##### THE DATA
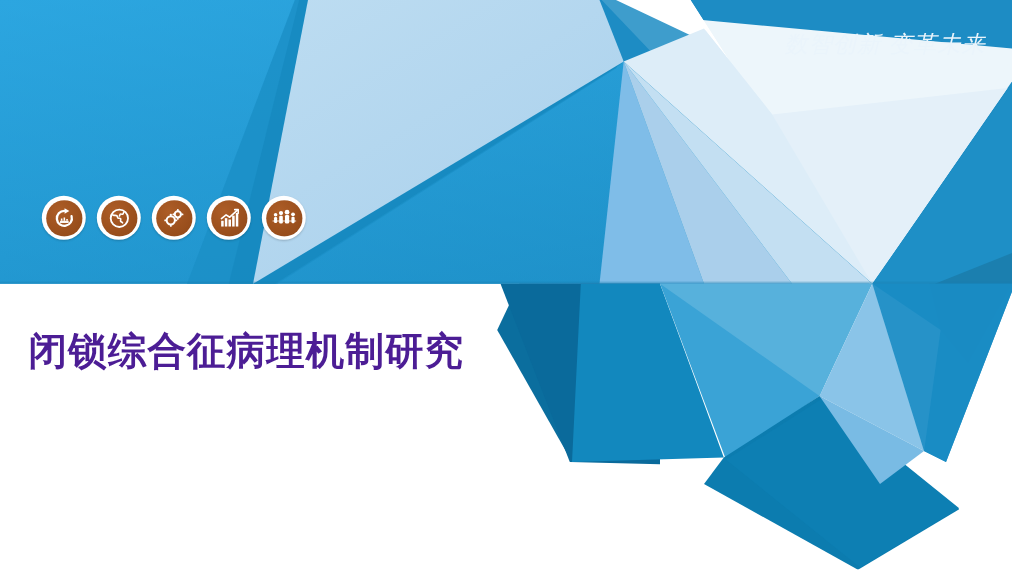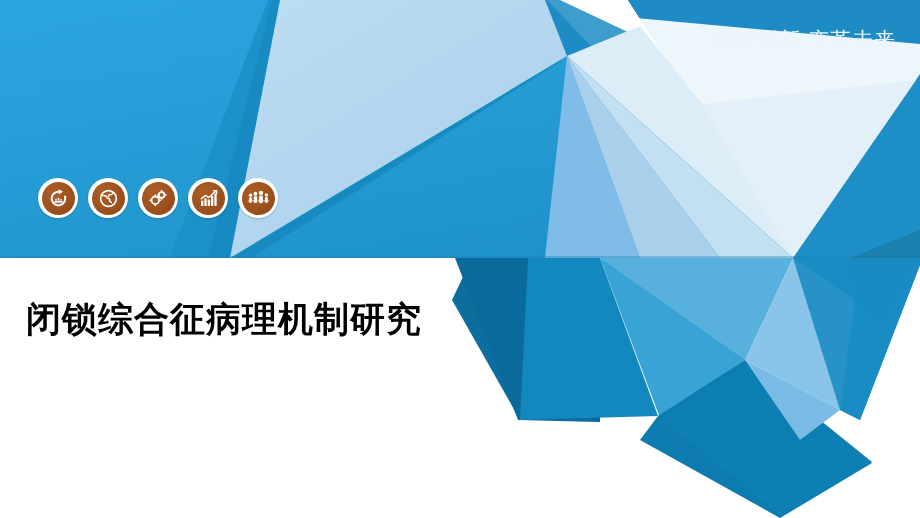--- a/index.html
+++ b/index.html
@@ -35,6 +35,7 @@
     color: #eaf4fb;
     font-family: "Liberation Sans", "DejaVu Sans", sans-serif;
     white-space: nowrap;
+    font-style: italic;
   }
   .icon-row {
     position: absolute;

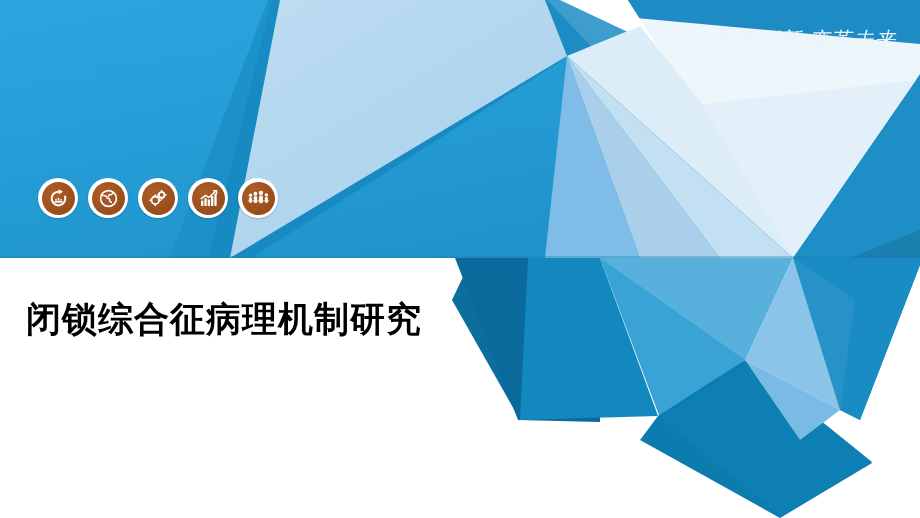--- a/index.html
+++ b/index.html
@@ -75,7 +75,7 @@
     top: 296px;
     font-size: 35px;
     font-weight: bold;
-    color: #000000;
+    color: #4c1d95;
     letter-spacing: 1px;
     font-family: "Liberation Sans", "DejaVu Sans", sans-serif;
     white-space: nowrap;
##########
_WORK ORDER_
Lines from the one containing "color: #eaf4fb;" through the final line of the entries above are to be retyped exactly, with every picture left out.

_RESPONSE TO THIS EXERCISE_
     color: #eaf4fb;
     font-family: "Liberation Sans", "DejaVu Sans", sans-serif;
     white-space: nowrap;
+    font-style: italic;
   }
   .icon-row {
     position: absolute;

--- a/index.html
+++ b/index.html
@@ -75,7 +75,7 @@
     top: 296px;
     font-size: 35px;
     font-weight: bold;
-    color: #000000;
+    color: #4c1d95;
     letter-spacing: 1px;
     font-family: "Liberation Sans", "DejaVu Sans", sans-serif;
     white-space: nowrap;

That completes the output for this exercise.